Check out our latest analysis for Planet 13 Holdings
How Has Planet 13 Holdings Performed Recently?
Planet 13 Holdings could be doing better as its revenue has been going backwards lately while most other companies have been seeing positive revenue growth. Perhaps the market is expecting its poor revenue performance to improve, keeping the P/S from dropping. If not, then existing shareholders may be a little nervous about the viability of the share price.
If you'd like to see what analysts are forecasting going forward, you should check out our free report on Planet 13 Holdings.What Are Revenue Growth Metrics Telling Us About The P/S?
There's an inherent assumption that a company should be matching the industry for P/S ratios like Planet 13 Holdings' to be considered reasonable.
In reviewing the last year of financials, we were disheartened to see the company's revenues fell to the tune of 13%. However, a few very strong years before that means that it was still able to grow revenue by an impressive 66% in total over the last three years. Although it's been a bumpy ride, it's still fair to say the revenue growth recently has been more than adequate for the company.
Turning to the outlook, the next year should generate growth of 23% as estimated by the two analysts watching the company. Meanwhile, the rest of the industry is forecast to only expand by 6.3%, which is noticeably less attractive.
In light of this, it's curious that Planet 13 Holdings' P/S sits in line with the majority of other companies. Apparently some shareholders are skeptical of the forecasts and have been accepting lower selling prices.
What We Can Learn From Planet 13 Holdings' P/S?

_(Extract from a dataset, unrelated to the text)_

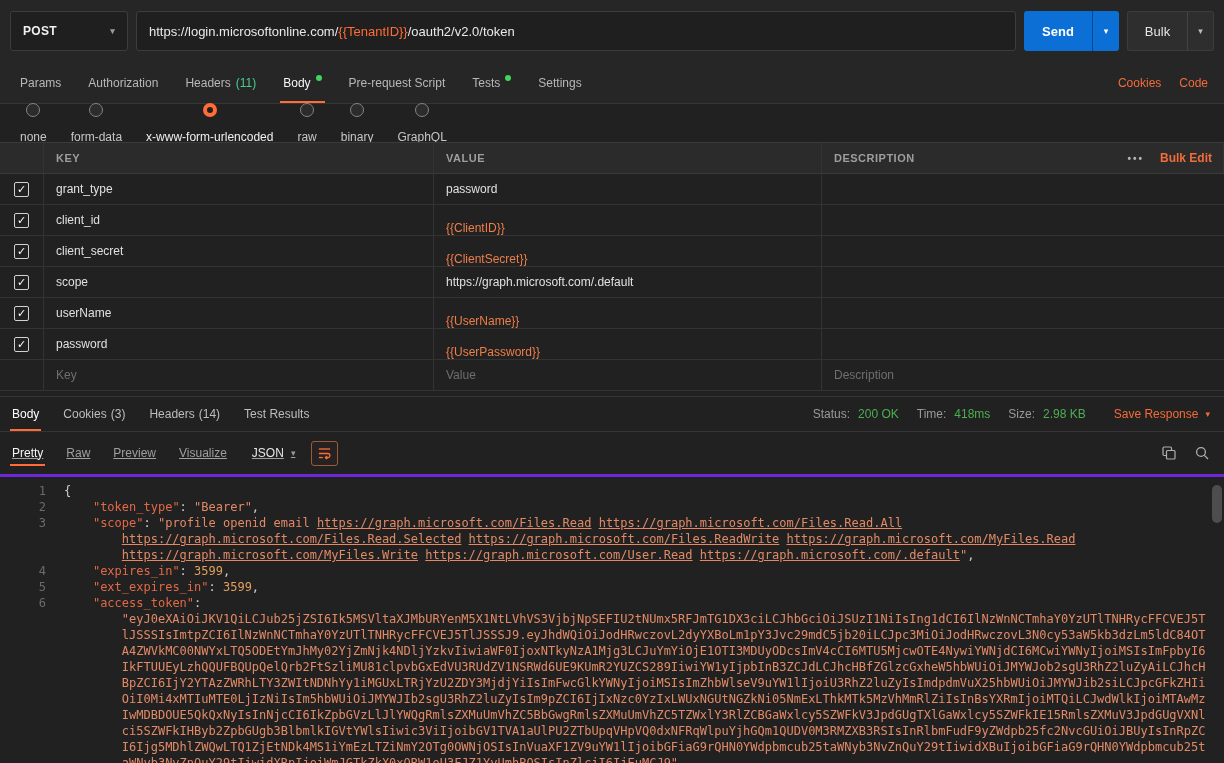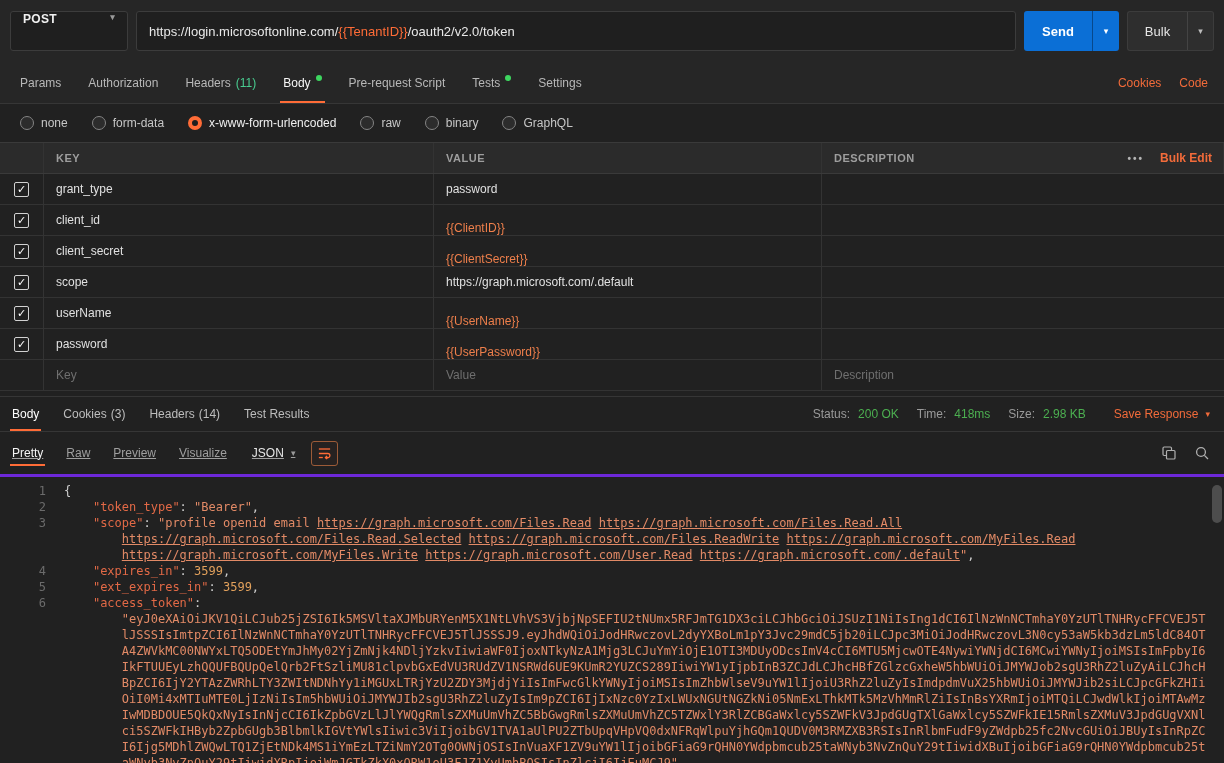"POST" .method-select { align-items: none -> center }
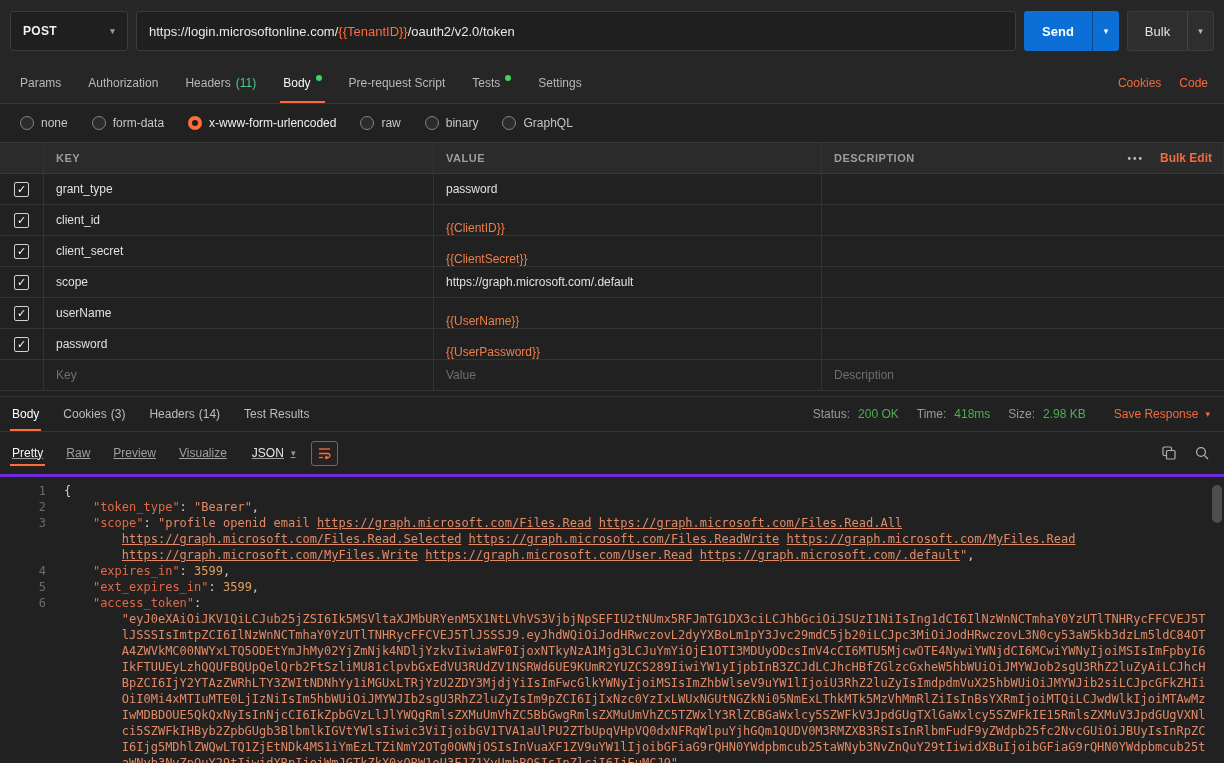"none" .mode { flex-direction: none -> column; gap: 7px -> 13px }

We'd say the price-to-sales ratio's power isn't primarily as a valuation instrument but rather to gauge current investor sentiment and future expectations.
Looking at Planet 13 Holdings' analyst forecasts revealed that its superior revenue outlook isn't giving the boost to its P/S that we would've expected. There could be some risks that the market is pricing in, which is preventing the P/S ratio from matching the positive outlook. However, if you agree with the analysts' forecasts, you may be able to pick up the stock at an attractive price.
Before you settle on your opinion, we've discovered 1 warning sign for Planet 13 Holdings that you should be aware of.
It's important to make sure you look for a great company, not just the first idea you come across. So if growing profitability aligns with your idea of a great company, take a peek at this free list of interesting companies with strong recent earnings growth (and a low P/E).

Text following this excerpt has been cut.